Ingredientes: Oleomacerado de hipérico en aceite de oliva virgen extra de primera presión en frío ecológico*, aceites de coco y de ricino, manteca de cacao, cera virgen de abejas y flores secas de lavanda pulverizadas.
Saponificación en frío.
Sobreengrasado del 10%.

Este jabón, como todos los jabones que se realizan con aceite vegetal y sosa, da como resultado una sal detergente, que es la que limpia, y una glicerina hidratante, que es la que permanece en la piel. Por lo tanto, este jabón es beneficioso para cualquier tipo de piel y su uso continuado supone una mejoría notable en el aspecto general de nuestra piel, ya que la notaremos perfectamente hidratada.

Por la naturaleza específica de las plantas empleadas, este jabón está pensado para personas con piel sensible y atópica, con picores, rojeces, irritaciones, quemaduras, acné, dermatitis.

El aceite vegetal utilizado para la elaboración de este jabón ha sido en su totalidad un oleomacerado de flores de hipérico, recogidas en su momento exacto de floración en los Picos de Europa. Gracias al oleomacerado de hipérico, el jabón tiene propiedades cicatrizantes, antisépticas, antiinflamatorias y astringentes, por los que las pieles grasas también se beneficiarán de su uso frecuente.

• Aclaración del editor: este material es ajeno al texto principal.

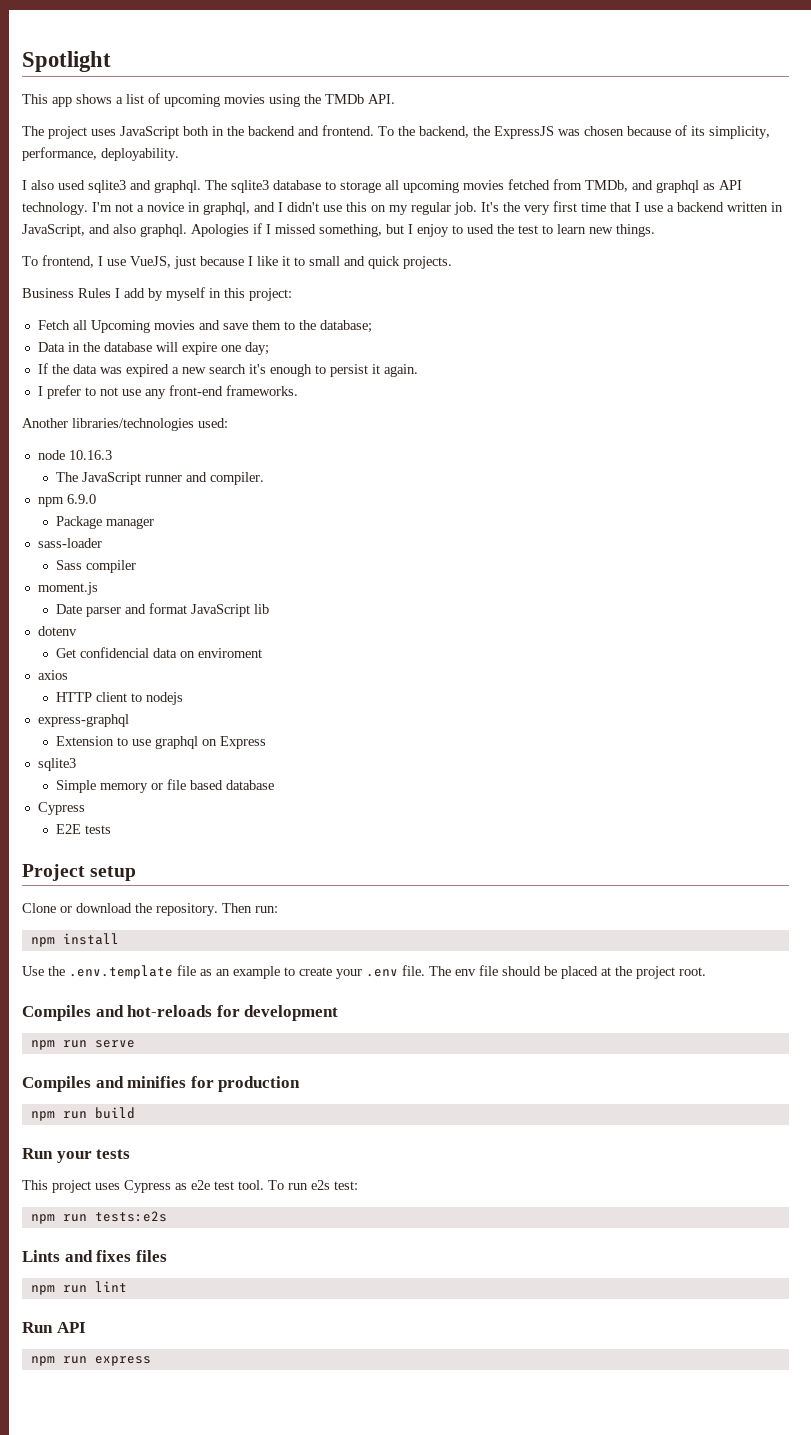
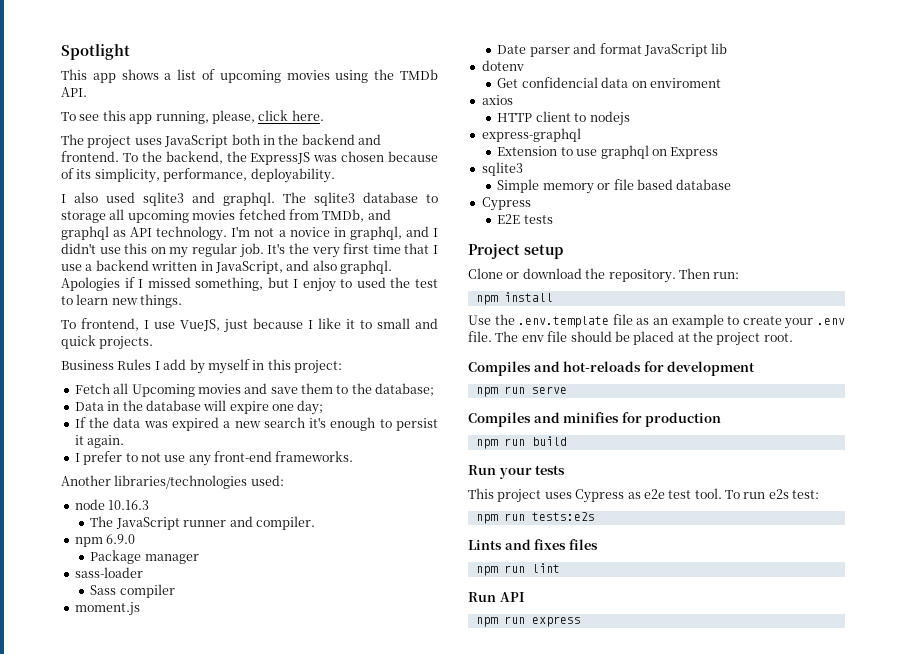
(395, 99) none -> [61,110,324,124] // To see this app running, please, click here.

Lo podemos usar tanto para la ducha como para el aseo diario del cutis. También se puede utilizar para el cabello corto, tiene un índice de acondicionado bastante bueno y el hipérico ayudará a quien padezca de eccemas en el cuero cabelludo.
Los aceites de coco y ricino aportan espuma al jabón, la manteca de cacao aporta mayor persistencia o cremosidad a la espuma.

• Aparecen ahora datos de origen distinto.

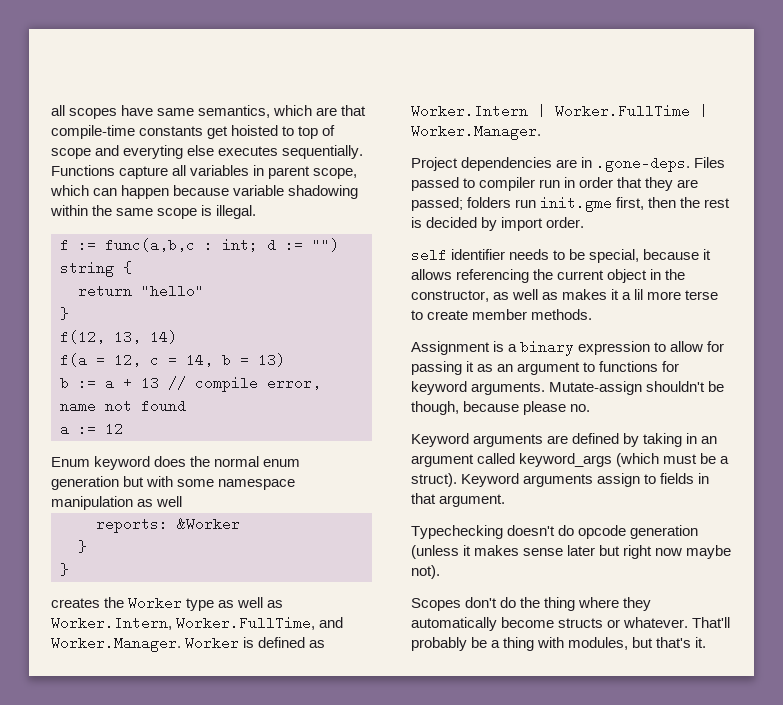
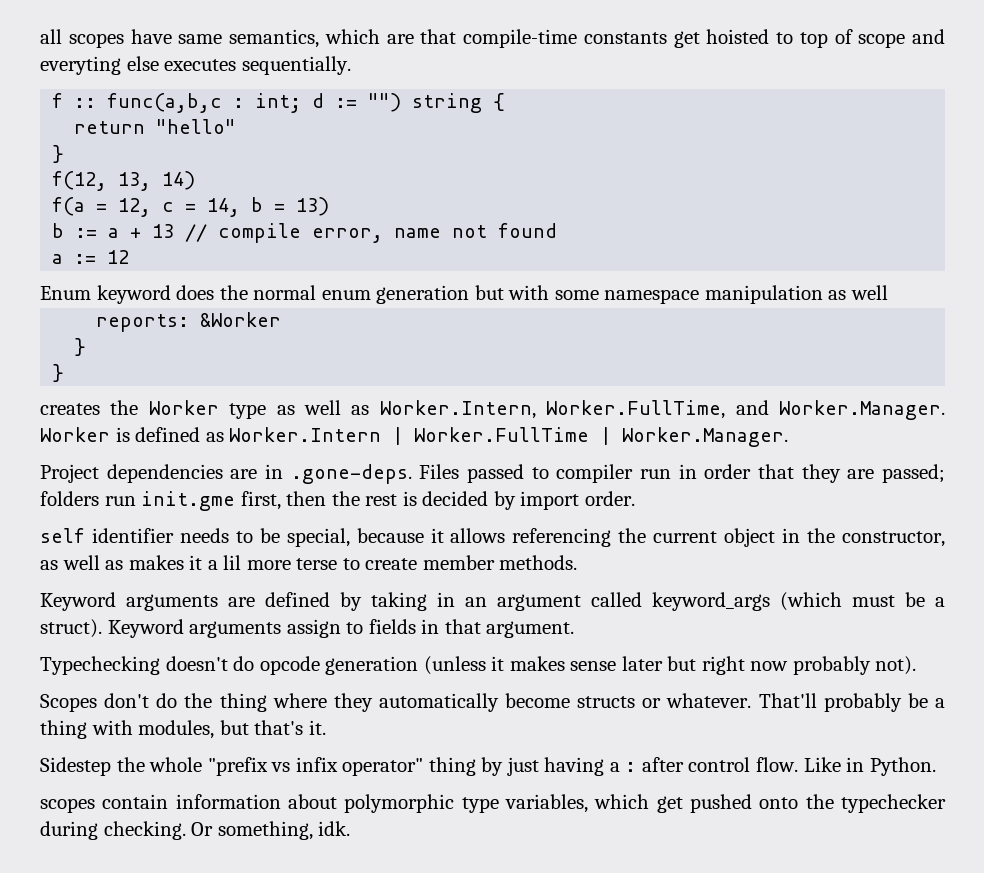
[51,165,358,179] [50,185,359,199] [50,205,257,219] Functions capture all variables in parent scope, which can happen because variable shadowing within the same scope is illegal. -> (351, 65) none
[78,238,96,252] := -> [74,98,97,108] ::
[411,340,725,356] [411,361,680,375] [411,381,725,395] [411,401,591,415] // Assignment is a binary expression to allow for passing it as an argument to functions for keyword arguments. Mutate-assign shouldn't be though, because please no. -> (578, 562) none
[686,545,732,559] maybe -> [792,656,871,675] probably
(707, 642) none -> [40,757,936,776] [40,794,947,813] [40,821,351,840] // Sidestep the whole "prefix vs infix operator" thing by just having a : after control flow. Like in Python. // scopes contain information about polymorphic type variables, which get pushed onto the typechecker during checking. Or something, idk.

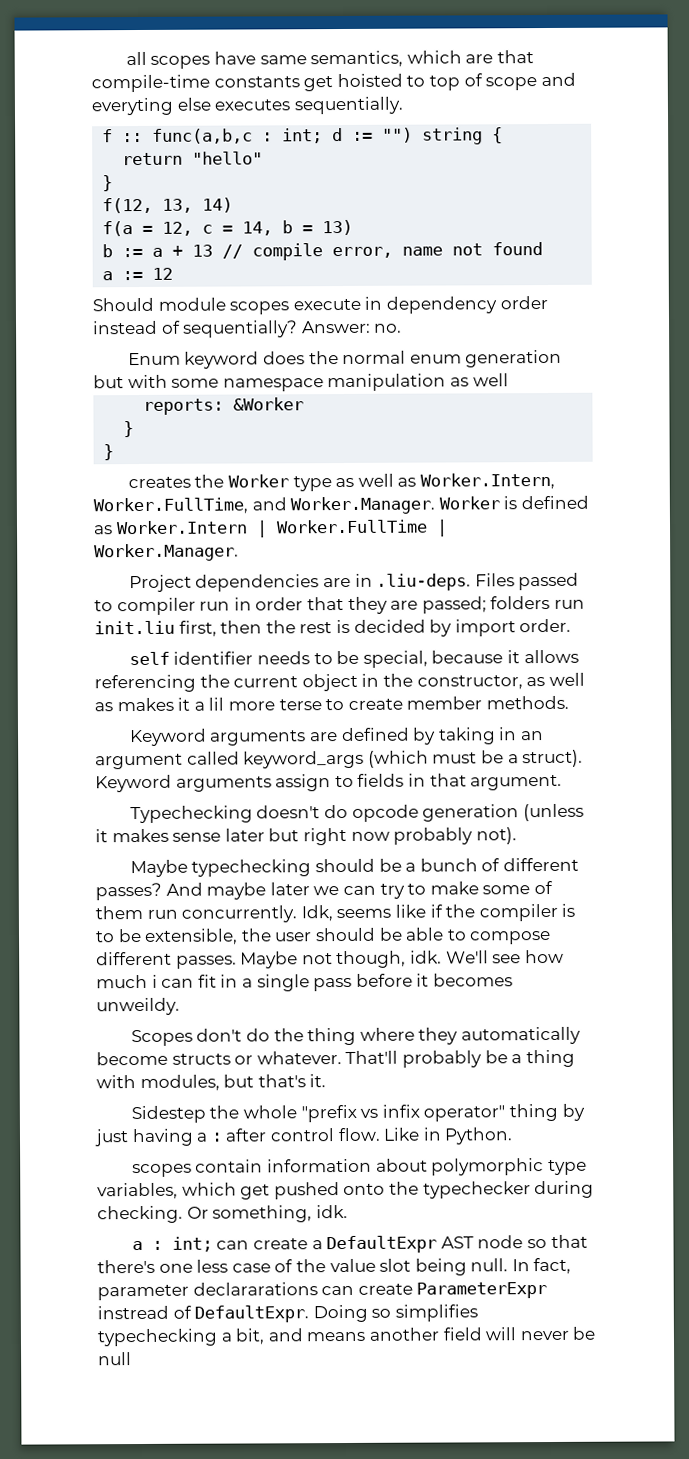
(130, 257) none -> [92,296,548,315] [93,320,403,338] // Should module scopes execute in dependency order instead of sequentially? Answer: no.
[290,464,412,484] .gone-deps. -> [376,573,472,591] .liu-deps.
[141,491,236,511] init.gme -> [94,620,175,635] init.liu
(917, 665) none -> [129,857,579,878] [95,880,553,901] [95,903,576,923] [95,927,552,945] [96,949,564,969] [96,973,513,992] [96,997,180,1016] // Maybe typechecking should be a bunch of different passes? And maybe later we can try to make some of them run concurrently. Idk, seems like if the compiler is to be extensible, the user should be able to compose different passes. Maybe not though, idk. We'll see how much i can fit in a single pass before it becomes unweildy.
(351, 828) none -> [131,1234,588,1254] [97,1257,572,1276] [97,1282,548,1301] [97,1304,478,1323] [97,1326,596,1347] [98,1352,132,1366] // a : int; can create a DefaultExpr AST node so that there's one less case of the value slot being null. In fact, parameter declararations can create ParameterExpr instread of DefaultExpr. Doing so simplifies typechecking a bit, and means another field will never be null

Se añadieron después de la traza unas flores secas de lavanda pulverizadas que aportan aroma y textura con ligeras propiedades exfoliantes, si se quiere usar directamente sobre la piel.

*Todos nuestros jabones se hacen en su totalidad con aceites vegetales en los que se han macerado plantas aromáticas y medicinales.  Todo el proceso de elaboración de cada jabón puede llevar de seis a doce meses: la saponificación en frío del jabón suponen 40 días, que en algunos casos se amplía de dos a cuatro meses, dependiendo de la textura final. El proceso de maceración lleva de dos a seis meses, dependiendo del tipo de maceración. Previamente a la maceración, ha habido que cultivar y secar durante dos a cuatro semanas, o bien recolectar en el lugar y momento justo de concentración de principios activos, y en ambos casos, con criterios ecológicos, de respeto y cuidado con el medio ambiente. Tienes en tus manos un producto artesano, elaborado con mimo, cuidado, dedicación y tiempo, mucho tiempo.

Refresca, relaja, nutre y aromatiza nuestra piel y nos aporta relajación y bienestar.